Siobhan McSweeney as Sister Michael in Derry Girls. Photo: Channel 4
This week’s round-up of the best new television features a winning blend of drama, fast-talking comedy and politics – whether it’s the Derry Girls dancing through the Troubles in Northern Ireland for the final series or Muhammad Ali floating like a butterfly and stinging like a bee in a definitive documentary series.
Derry Girls – C4, Tuesday 12 April
“I’m so fucking sick of peace – it’s all anyone ever bangs on about.”
You have to earn the right to write lines like this. Delivered with maximum teenage angst by Michelle (Jamie-Lee O’Donnell), it’s classic Derry Girls. This series, a comedy set in 1990s Northern Ireland, works because its creator Lisa McGee brings so much knowledge and understanding to the show. Knowledge and understanding of the era, the people, the city, the times and the politics.
After Covid-related delays, Derry Girls is back for a third and final series. This is one of the greatest and most important television series of modern times. In any genre, on any channel, from any country.
McGee has committed TV alchemy. How is it possible that the funniest show on television also features the best depiction of the intensity of teenage friendships? More than that, it rewrites the rulebook on depictions of life during The Troubles. As McGee told us recently, “when I watched depictions of The Troubles… it didn’t look to me like where I came from. There was no colour. Or humour. Or women.”
This is comedy with moments of such dramatic intensity they stay with you for years. Anyone who has heard Dreams by The Cranberries since watching the end of series one of Derry Girls will understand. A great song instilled with new meaning by a scene of devastating power as Orla, Erin, Clare, Michelle and James dance to Madonna in the school talent show while, at home, their families watch coverage of a bomb attack in silent horror… before Dreams kicks in.
We see two parallel existences in one place at one time. There’s such power in watching troubled times play out through teenage eyes, reminding us that joy and innocence are so persistent.
For the final series, the show is edging towards the Good Friday Agreement. There is a change in UK government, with Tony Blair coming to power – and, importantly, Mo Mowlam taking over as Secretary of State for Northern Ireland. Hope is coming into the picture for the adults. And the Derry Girls are very slowly becoming aware of the politically charged backdrop to their childhoods.
Happily, some things never change. Like Siobhan McSweeney’s genius, world-weary delivery of every word uttered by Sister Michael. But for the youngsters, it’s GCSE results time. A moment of rupture in so many lives. A time when teenage friendships can end abruptly as futures are built in different directions.
“Our lives are over… We’re girls, we’re poor, we’re Catholic and we’re in Northern Ireland, for God’s sake,” says Clare (Nicola Coughlan) in the brilliant series opener, demonstrating that hard-won enlightenment.

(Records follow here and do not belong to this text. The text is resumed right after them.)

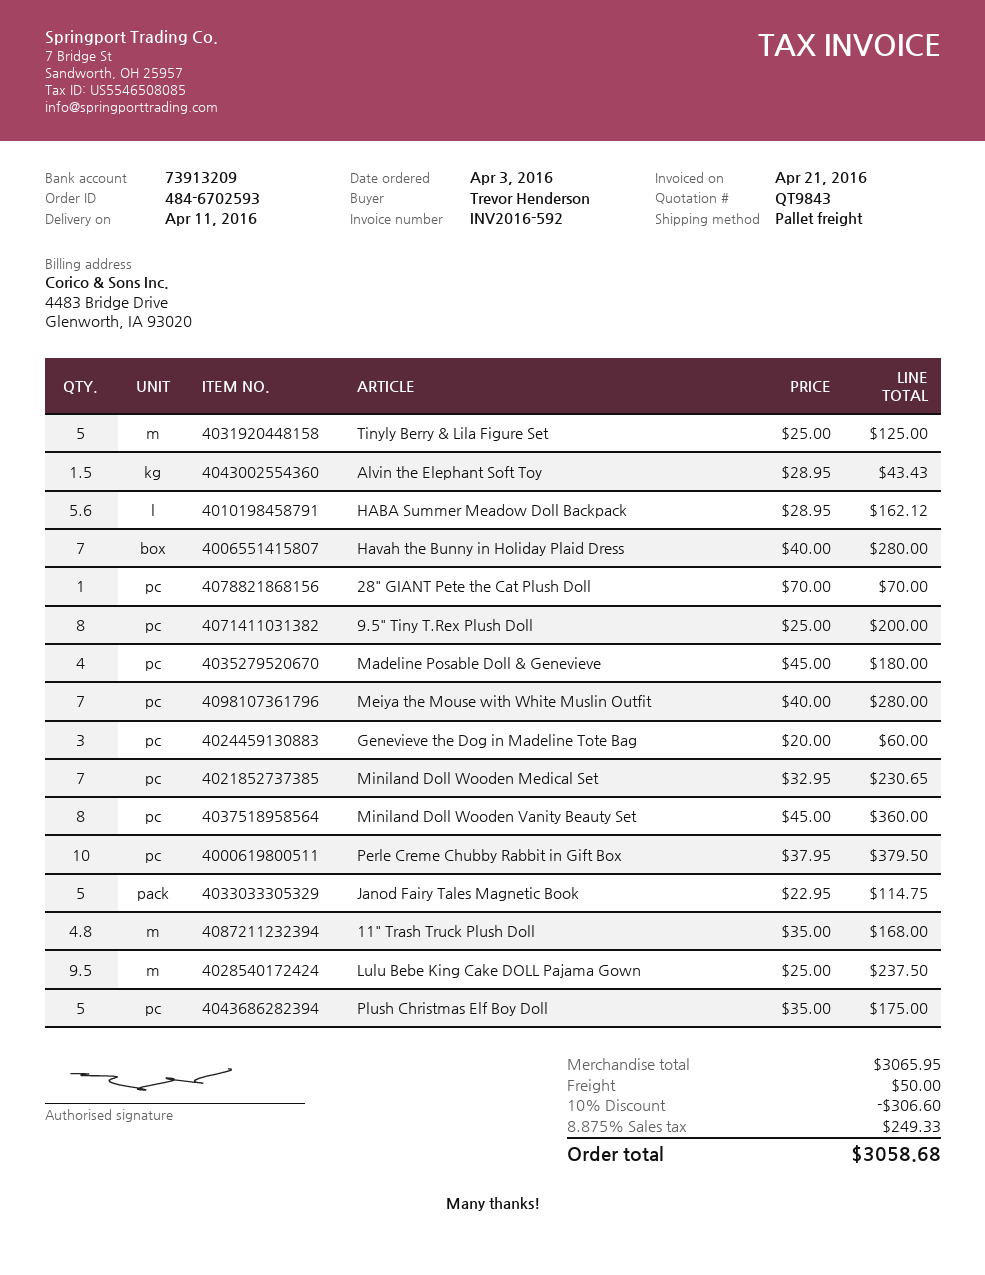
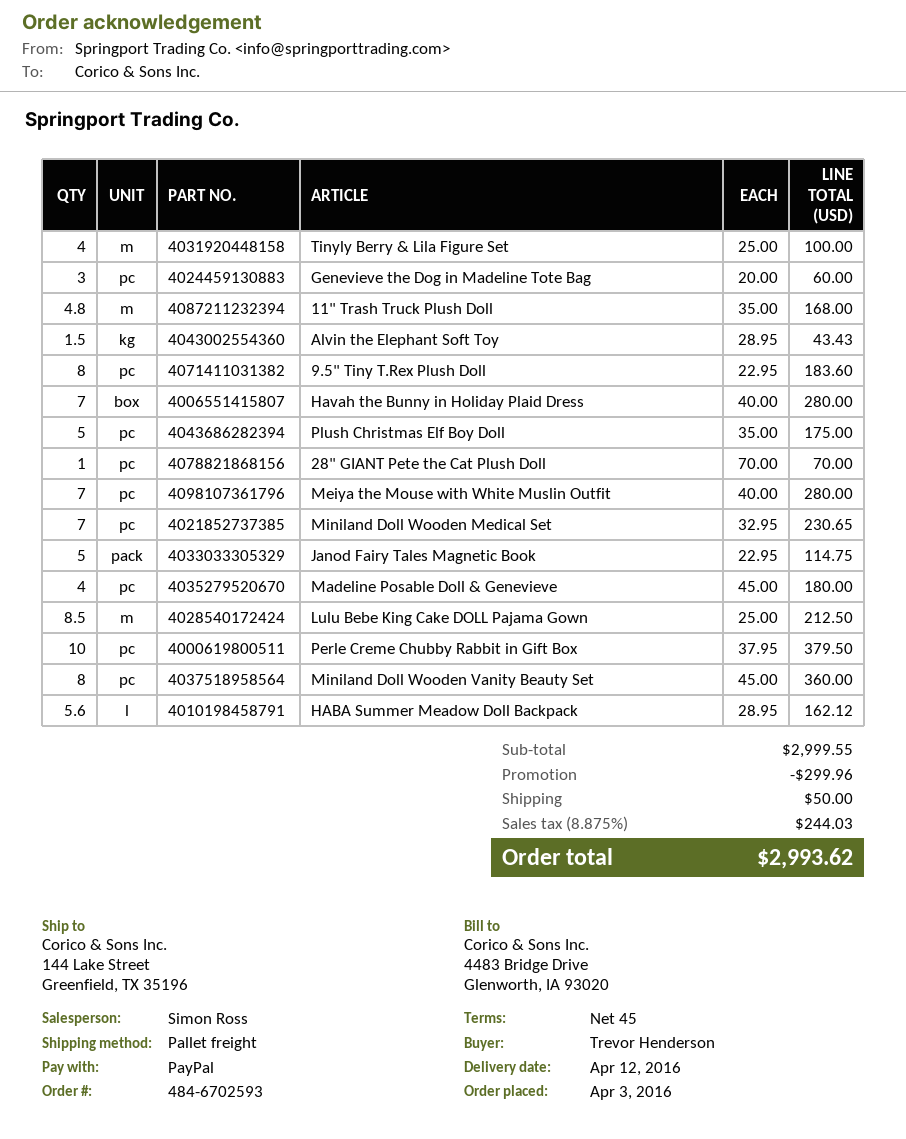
delivery date: 2016-04-11 -> 2016-04-12
Tinyly Berry & Lila Figure Set: 5 x 25.00 = 125.00 -> 4 x 25.00 = 100.00
9.5" Tiny T.Rex Plush Doll: 8 x 25.00 = 200.00 -> 8 x 22.95 = 183.60
Lulu Bebe King Cake DOLL Pajama Gown: 9.5 x 25.00 = 237.50 -> 8.5 x 25.00 = 212.50
subtotal: 3065.95 -> 2999.55
discount: 306.60 -> 299.96
tax: 8.875% = 249.33 -> 8.875% = 244.03
total: 3058.68 -> 2993.62

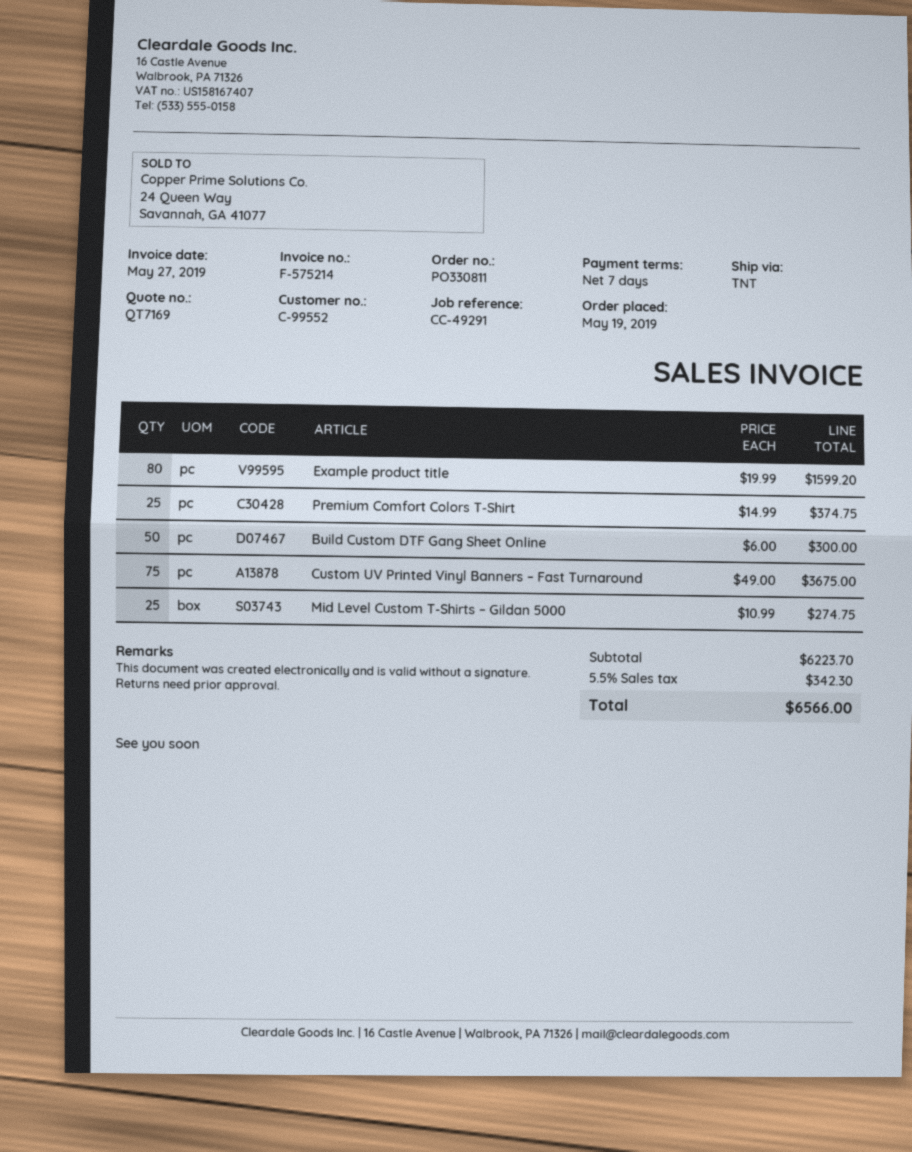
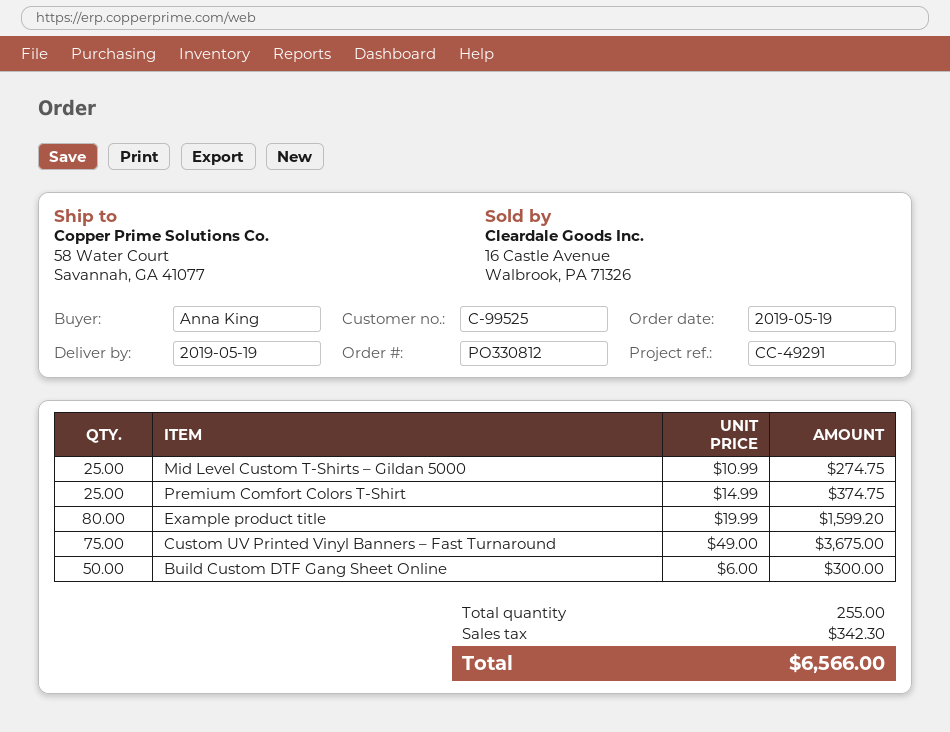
order number: PO330811 -> PO330812
customer number: C-99552 -> C-99525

We can see that the fab five are going in different directions in life. So the decision to go out on a high, before the inevitable decline or stasis that sets in as TV series go on far too long, requiring plot contortions to keep the key players together, is the latest smart choice from McGee and the team.
Before that, we have love, life, exams, a jaw-dropping guest appearance or two, and even a flashback to the 1970s – where we see the Derry Mums. Lisa McGee told us recently that she hopes the show offers viewers a window of joy. Derry Girls offers that and so much more. An all-time classic.

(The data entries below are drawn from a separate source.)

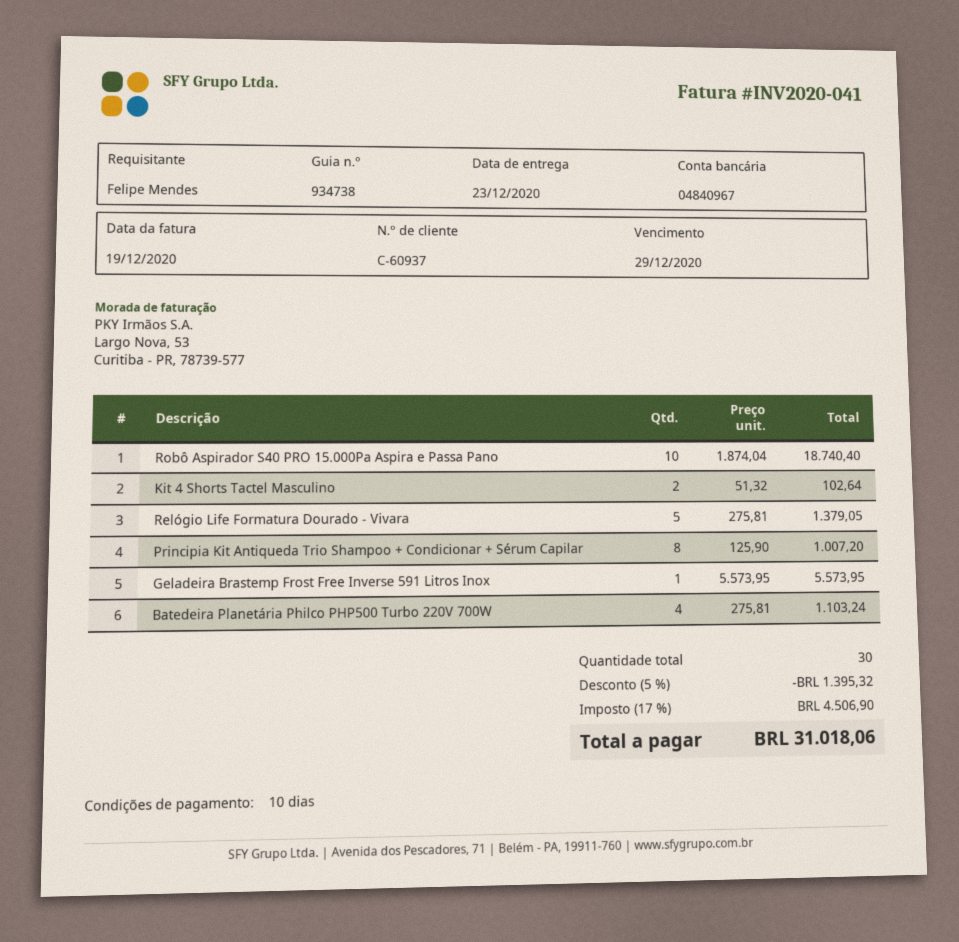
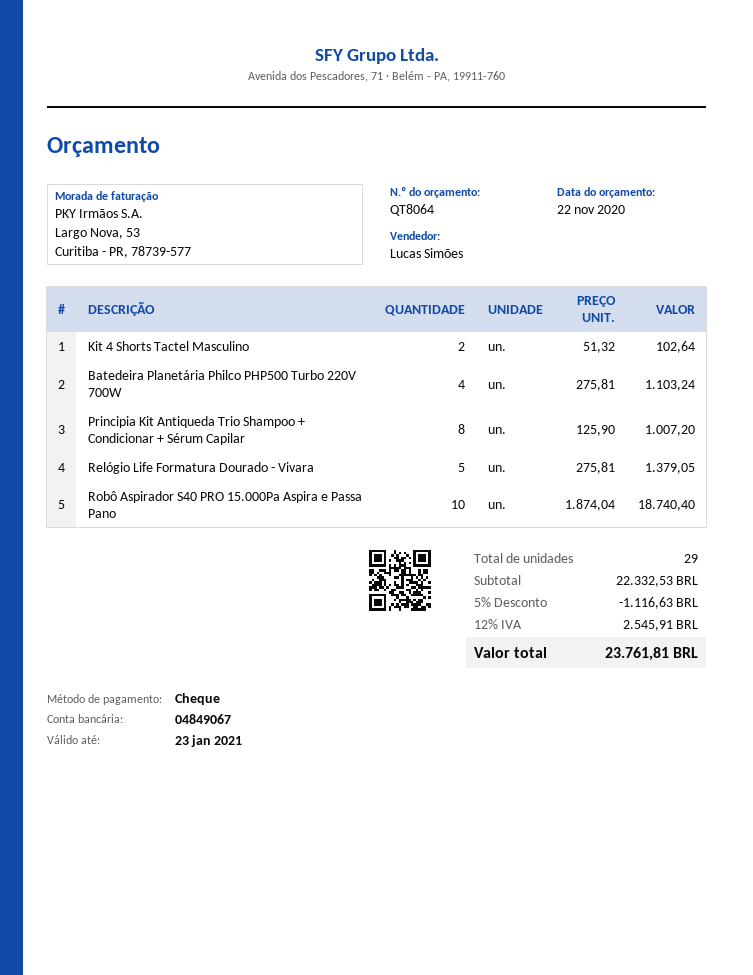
bank account: 04840967 -> 04849067
Geladeira Brastemp Frost Free Inverse 591 Litros Inox: 1 x 5573.95 = 5573.95 -> none
total quantity: 30 -> 29
discount: 5% = 1395.32 -> 5% = 1116.63
tax: 17% = 4506.90 -> 12% = 2545.91
total: 31018.06 -> 23761.81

Doctor Who: Legend of the Sea Devils – BBC1, Sunday 17 April
Jodie Whittaker’s time in the Tardis is running out. Which means time is running out for Yaz and the Doctor to talk about their feelings (every Time Lord’s least favourite thing). But first, Whittaker’s Doctor takes on the Sea Devils – becoming only the third Doctor to encounter this iconic monster, following Jon Pertwee (in 1972) and Peter Davison (in 1984).

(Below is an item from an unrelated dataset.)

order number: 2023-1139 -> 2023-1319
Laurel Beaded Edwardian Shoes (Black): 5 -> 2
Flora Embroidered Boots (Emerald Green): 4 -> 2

So buckle up. Chris Chibnall and Ella Road have written a swashbuckling, piratical romp as the end of their era edges closer. One day soon, the next Doctor will be announced. It could even be after this second of three specials airing in 2022. So don’t rush off when the credits start to roll…
Muhammad Ali – iPlayer
Ken Burns hold a strong claim to be the greatest documentary maker in the history of television and film. And Muhammad Ali was not a bad boxer. So the only surprise about Burns – whose previous series and films have provided definitive takes on everything from The Vietnam War to Baseball to Country Music – taking on Ali over eight high octane rounds is that it has taken him so long to make.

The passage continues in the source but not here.